NaBCo resolves challenges with over 9000 outstanding stipends


Government says the Nation Builder’s Corps (NaBCo) program has completely resolved earlier challenges it encountered with the processing of stipends for some 9,235 beneficiaries.

Kojo Oppong Nkrumah, the Information Minister said the difficulties encountered called for a halt in further processing of the payroll for the data sets to be corrected.

“Indeed, the NaBCo secretariat sent messages to beneficiaries to correct their data for it to be rekeyed into the system. The Secretariat informs us that 9,235 of them have now corrected their data and thus will be paid this week,” he told journalist in Koforidua on Sunday. 

According to him, the beneficiaries December and regular stipends are also programmed to be paid immediately afterward.

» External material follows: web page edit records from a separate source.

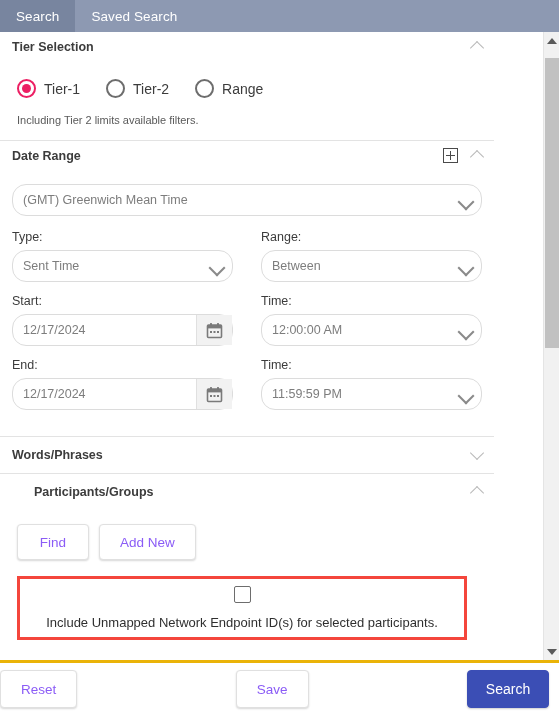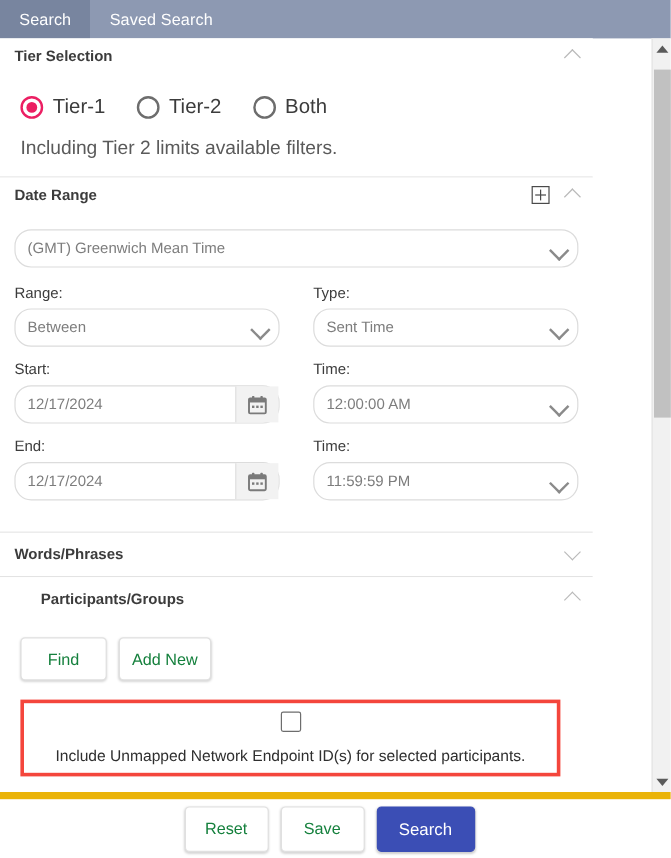"Tier-1" .radio-label { font-size: 17px -> 14px }
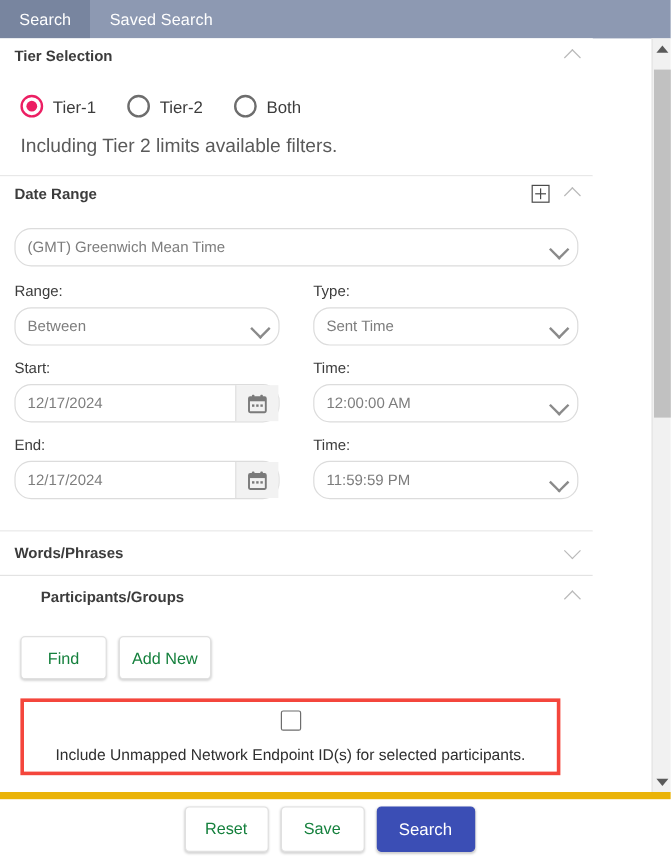"Both" span.radio-label { text: Both -> Range }
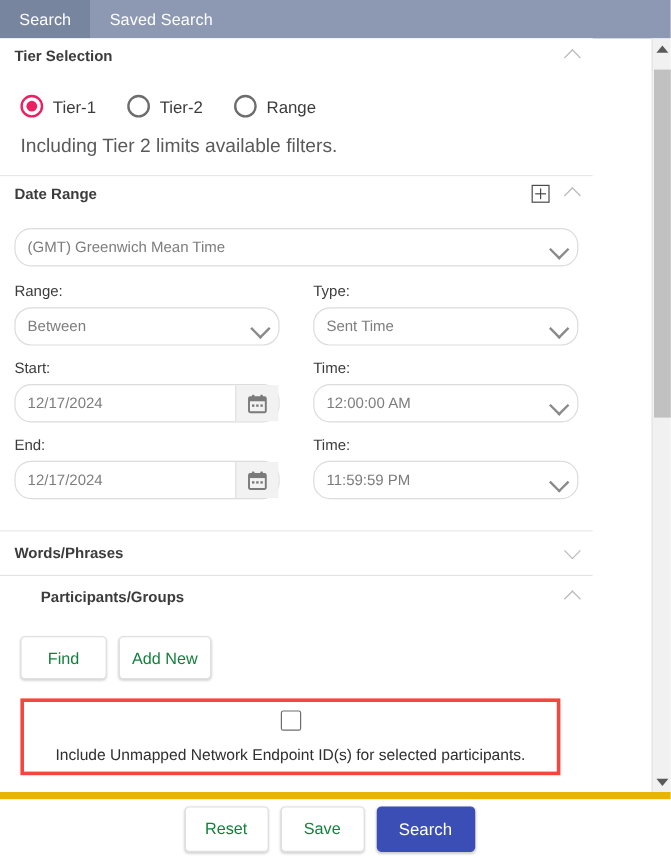"Including Tier 2 limits available" .hint { font-size: 16px -> 11px }
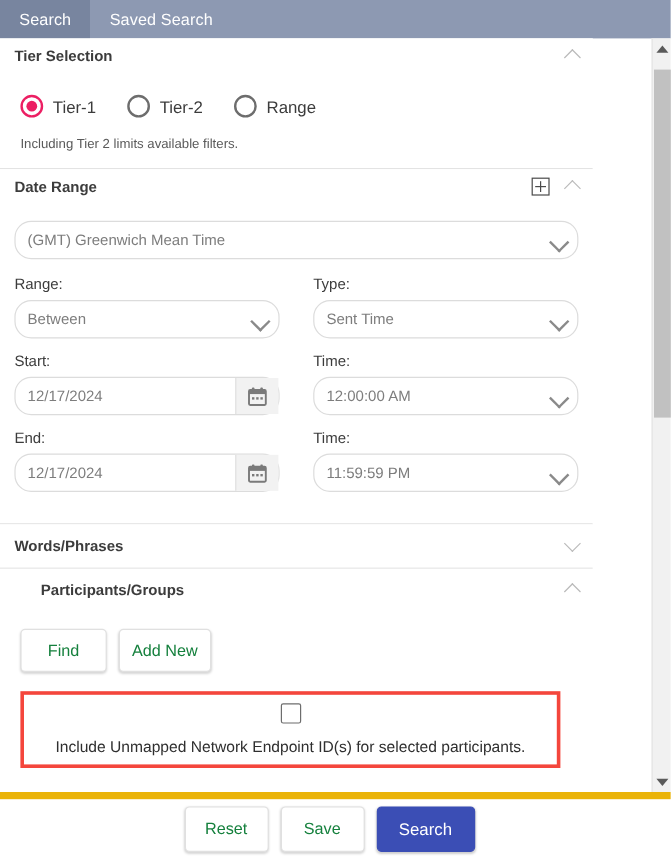"Range:" div.field { order: before "Type:" -> after "Type:" }
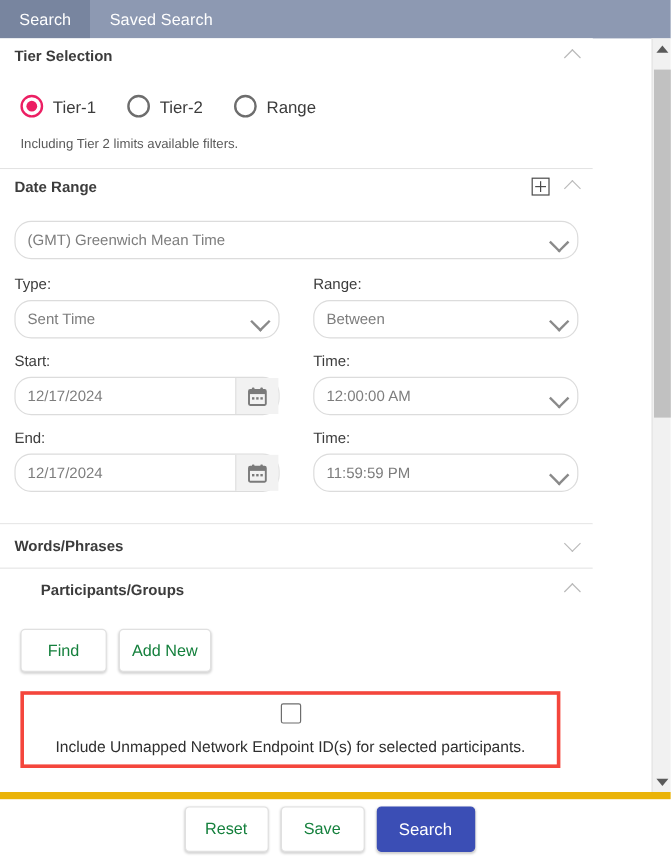"Find" .btn { color: #15803d -> #8b5cf6; padding: 0 10px -> 0 20px }
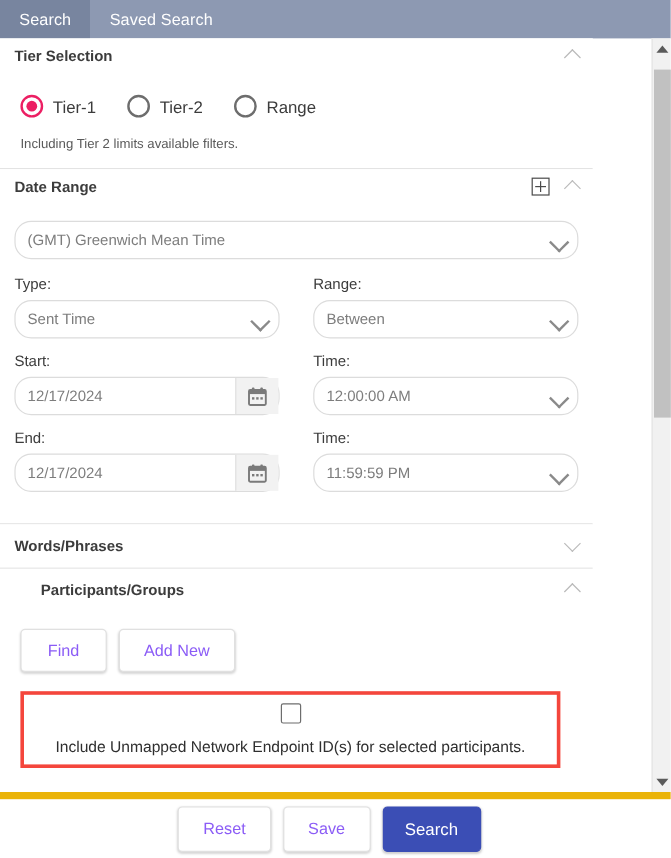"Reset" .footer { border-top: 6px solid #eab308 -> 3px solid #eab308; justify-content: center -> space-between }
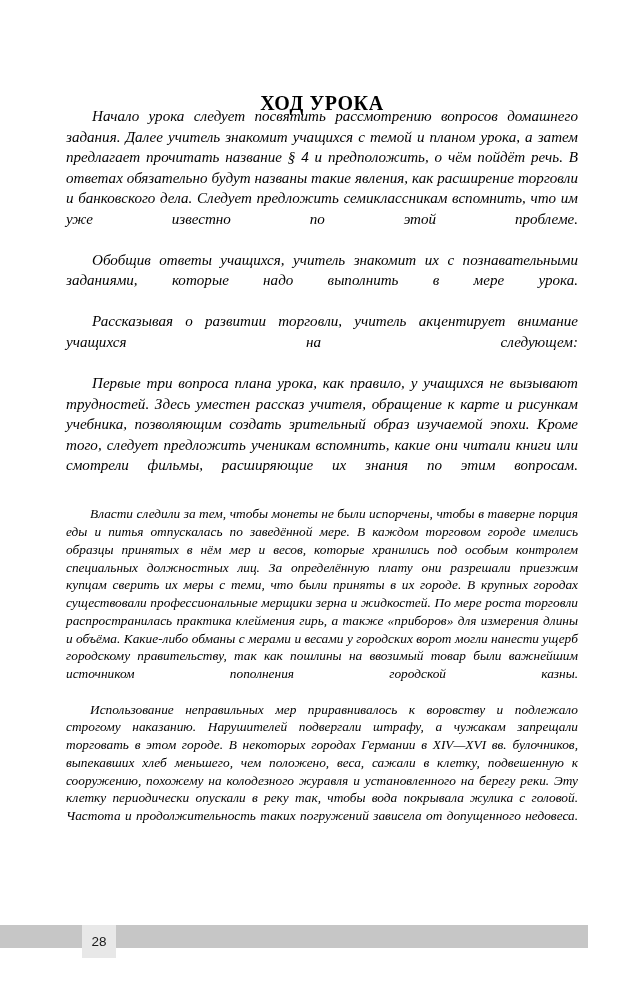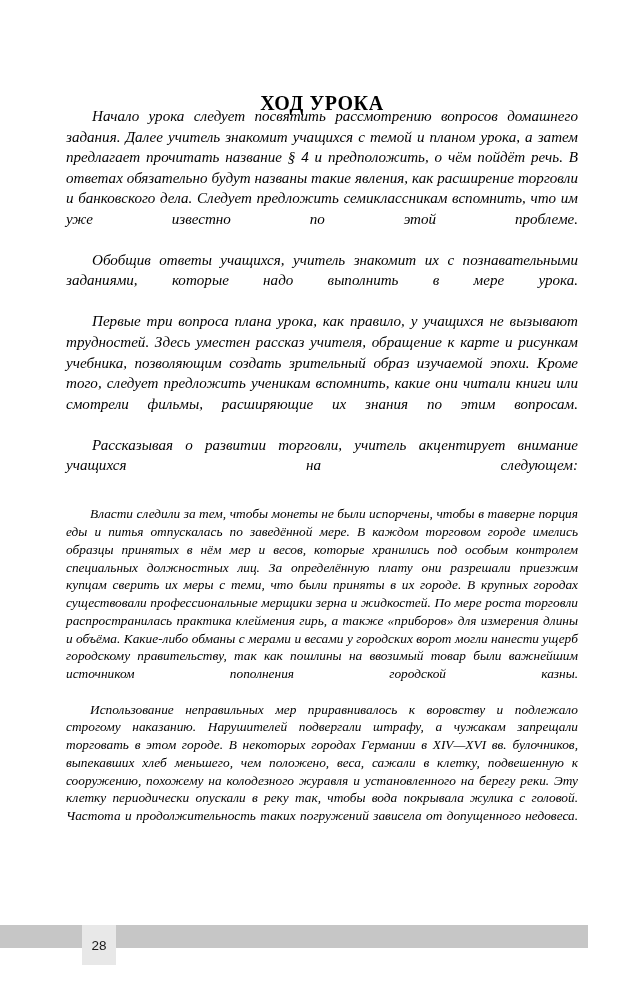"Первые три вопроса плана урока," p.para { order: before "Рассказывая о развитии торговли, учитель" -> after "Рассказывая о развитии торговли, учитель" }
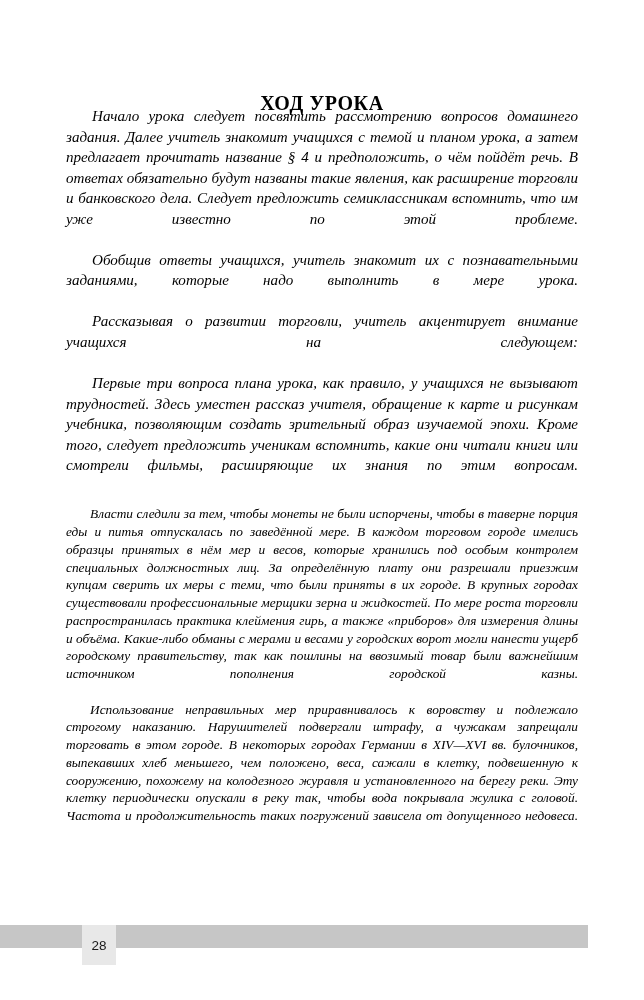"28" .page-number-box { height: 40px -> 33px }
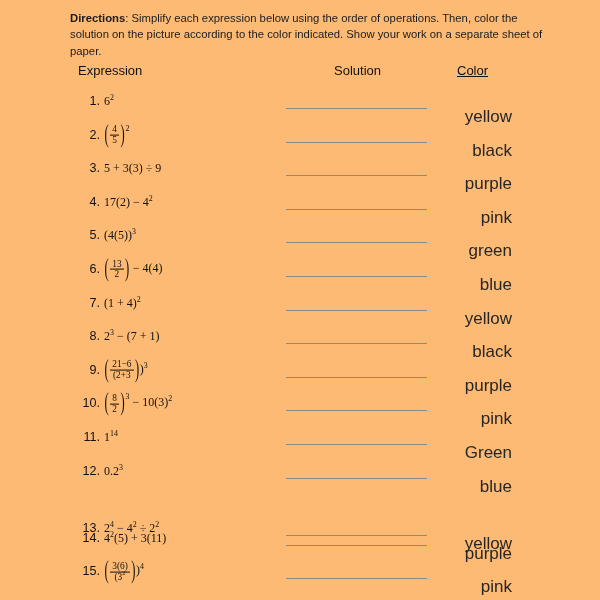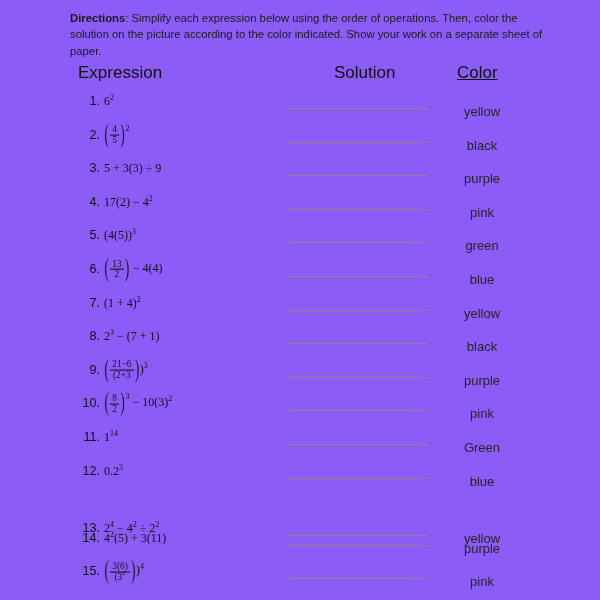"Directions: Simplify each expression" .sheet { background: #8b5cf6 -> #fdba74 }
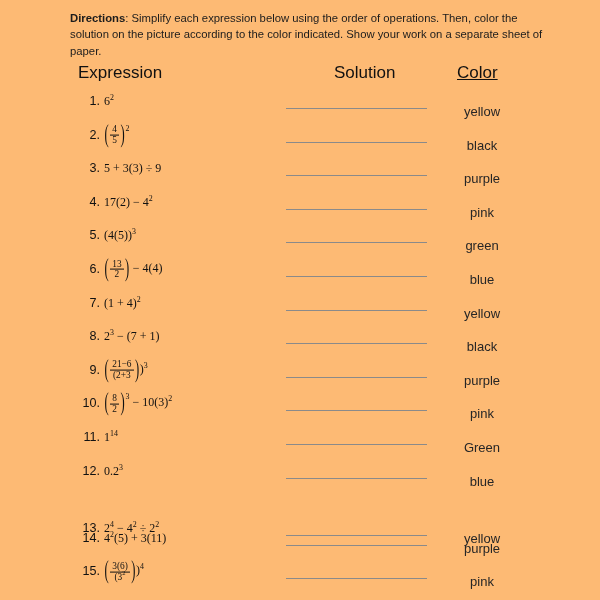"Expression" .col-head { font-size: 17px -> 13px }
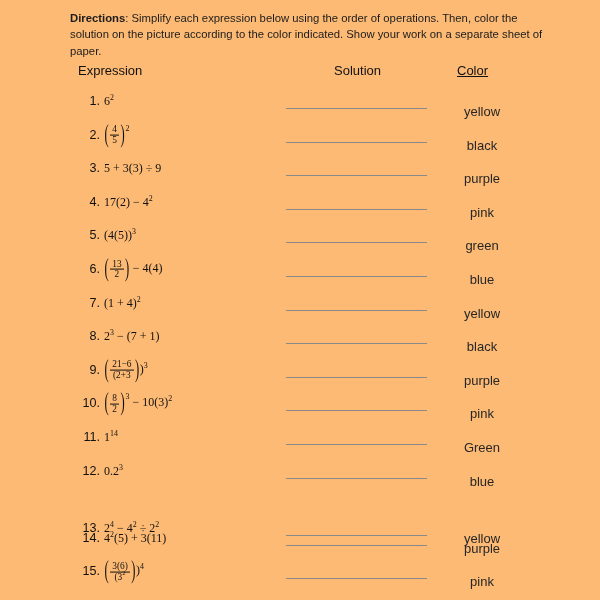"yellow" .row-color { font-size: 13px -> 17px; margin-top: 10px -> 16px; text-align: center -> right }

His comments follow complaints in the past week by some beneficiaries of non-receipt of their GHC700 monthly stipend of as their colleagues on the same program had received theirs. 

NaBCo stipends for 2018 were fully funded in the 2018 budget and payments commenced for some 77,907 beneficiaries. However, some 18,001 beneficiaries did not receive their stipends for various reasons as outlined below.

The Ofoase Ayirebi MP also disclosed that another 8,766 still have outstanding data issues and are encouraged to correct their data as requested of them in messages sent to them so they can be paid as soon as possible.

“It must be noted, however, that some 2,105 have been found to be already employed on other government programs such as YEA, NSS, Forestry Commission Payroll, MOH Nursing Training Institution or already employed in other sectors. The Secretariat informs us that such persons will be exited from the program,” he said.

Mr Oppong Nkrumah stressed that since October 2018, a total of 1,098 have also notified the secretariat of an intention to exit to other employment schemes.

“These voluntary exits are expected to continue as government continues to recruit into the public services. This will create more vacancies on the NaBCo roll and will give the secretariat room to onboard persons who are on the waiting list and have not been placed yet,” he said.

According to him, this explains why after placing the first about 100,000 beneficiaries, others were left on a waiting list.

“Those on this waiting list who have not been placed may be placed as vacancies open up based on the aforementioned reasons. Being on the waiting list or even being placed does not mean a beneficiary is bonded as some have speculated.”

“Entry onto and exit from the program is purely voluntary. NaBCo encourages beneficiaries who desire to stay on the waiting list to indicate same on the NaBCo recruitment platform online,” he added.